И все же «Война и мир» – это книга преимущественно о России, о русском человеке. Очень интересно то, как часто и как неожиданно употребляет Толстой прилагательное «русский»: она увидела его русское лицо, он слышал русский смех у костра, раздались русские голоса… Именно так он решает одну из поставленных перед собой задач — выразить «скрытую теплоту патриотизма». Патриотизм «Войны и мира» эпохален и одновременно застенчив, и только в самом конце романа Толстой решается на открытое его выражение. Пьер Безухов едет из своего имения в Москву, с ним увязался «старый знакомый масон, граф Вилларский», едут они зимой, в санях, и этот Вилларский всю дорогу ругает русских и Россию, и вот — очень важное и для Толстого, и для всех нас: «Присутствие и замечания Вилларского, постоянно жаловавшегося на бедность, отсталость от Европы, невежество России, только возвышали радость Пьера. Там, где Виллар-ский видел мертвенность, Пьер видел необычайную могучую силу жизненности, ту силу, которая в снегу, на этом пространстве, поддерживала жизнь этого целого, особенного и единого народа».

Интересно, кстати, употребить прилагательное «русский» к самому Льву Николаевичу. Не тривиальное «великий русский писатель», а просто русский Лев Толстой. Этот простейший лингвистический опыт открывает нам подлинную суть Толстого. Он действительно прежде всего русский, а уж потом — писатель, помещик, семьянин, проповедник. Философ Иван Ильин, очень не любивший Толстого за его теорию непротивления злу насилием, вынужден был признать, что Толстой лучше всех остальных понимает и выражает «русского человека в его инстинктах».

Это замечательное наблюдение. Русскость — это инстинкт. То, что предваряет культуру и во многом определяет ее. Толстой прежде всего инстинктивен.

Толстой не просто великий писатель. Он — огромный русский человек. В те годы это значило прежде всего — Русский Мужик. Толстой любил русского мужика инстинктивной и в то же время осмысленной любовью. В этом основная причина его вселенского бунта: зачем государство, искусство, церковь, вообще вся цивилизация, если русскому мужику живется так тяжело?

Толстой дисгармоничен и неудобен, но это и есть гармония России с ее степями, лесами, морозами, метелями, с ее подвигами и падениями. Толстой некрасив, неизящен (он сам называл свое лицо солдат-ским), но это и есть красота нашей страны, красота не курортная, не комфортная, не пошлая, подлинная, неповторимая.

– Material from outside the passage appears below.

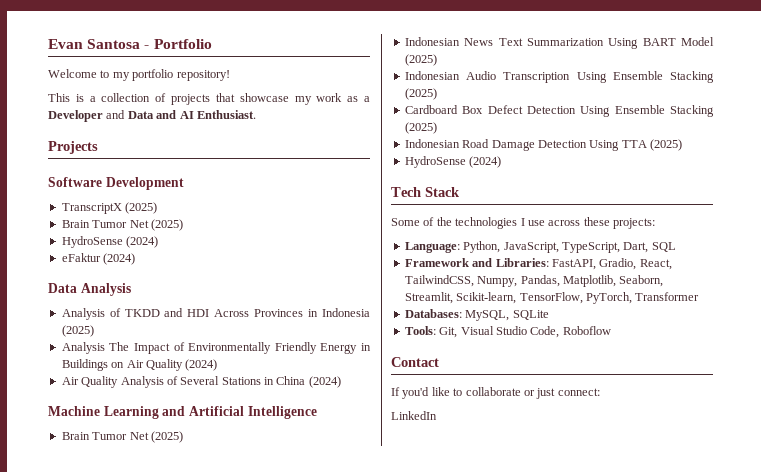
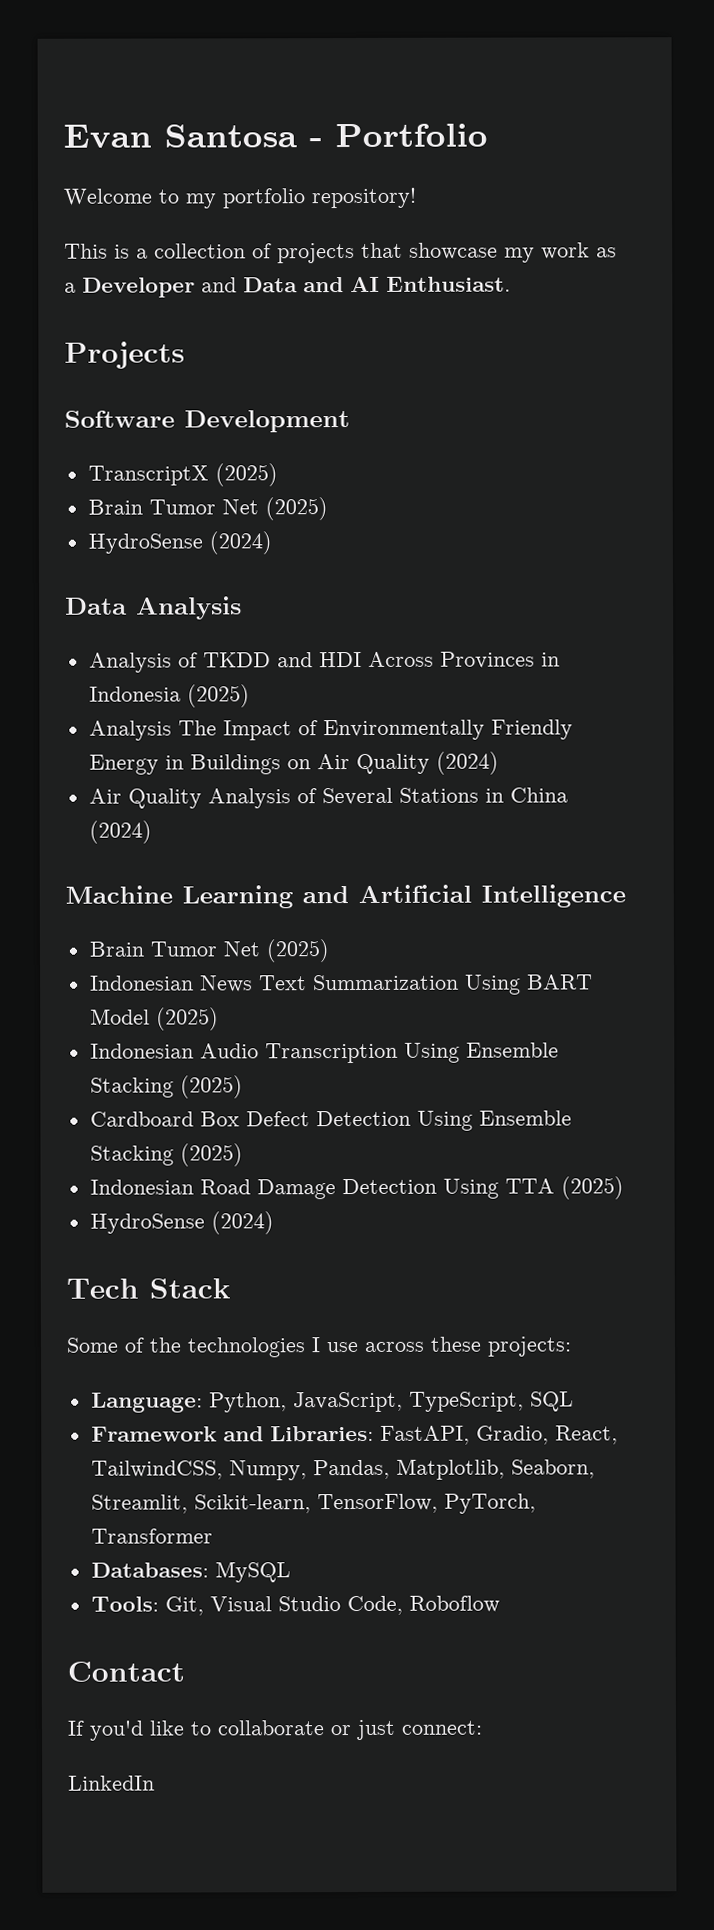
- eFaktur (2024)
- Language: Python, JavaScript, TypeScript, Dart, SQL
+ Language: Python, JavaScript, TypeScript, SQL
- Databases: MySQL, SQLite
+ Databases: MySQL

Толстой владел двумя дюжинами ремесел, сидел в седле по-казачьи ловко, знал толк в труде, охоте, цыганах, музыке, древних языках, он в 70 лет катался на коньках и велосипеде, интересовался автомобилем и кинематографом, у него была огромная семья и всемирная слава, он был в родстве с Пушкиными, Галицыными, Болконскими и Трубецкими, и вот — его могила в лесу вблизи Ясной Поляны: просто земляной холмик — ни креста, ни обелиска. Самое, возможно, поучительное место в России. Безымянный, неотпетый, он лежит там, слившись с родной землей, как миллионы и миллионы таких же, как он, скитальцев, праведников, грешников, страдальцев, бунтарей, правдоискателей, богомольцев, язычников, безбожников и святых…

Лев Николаевич Толстой — это не только литература или религия, это — само Русское Бытие.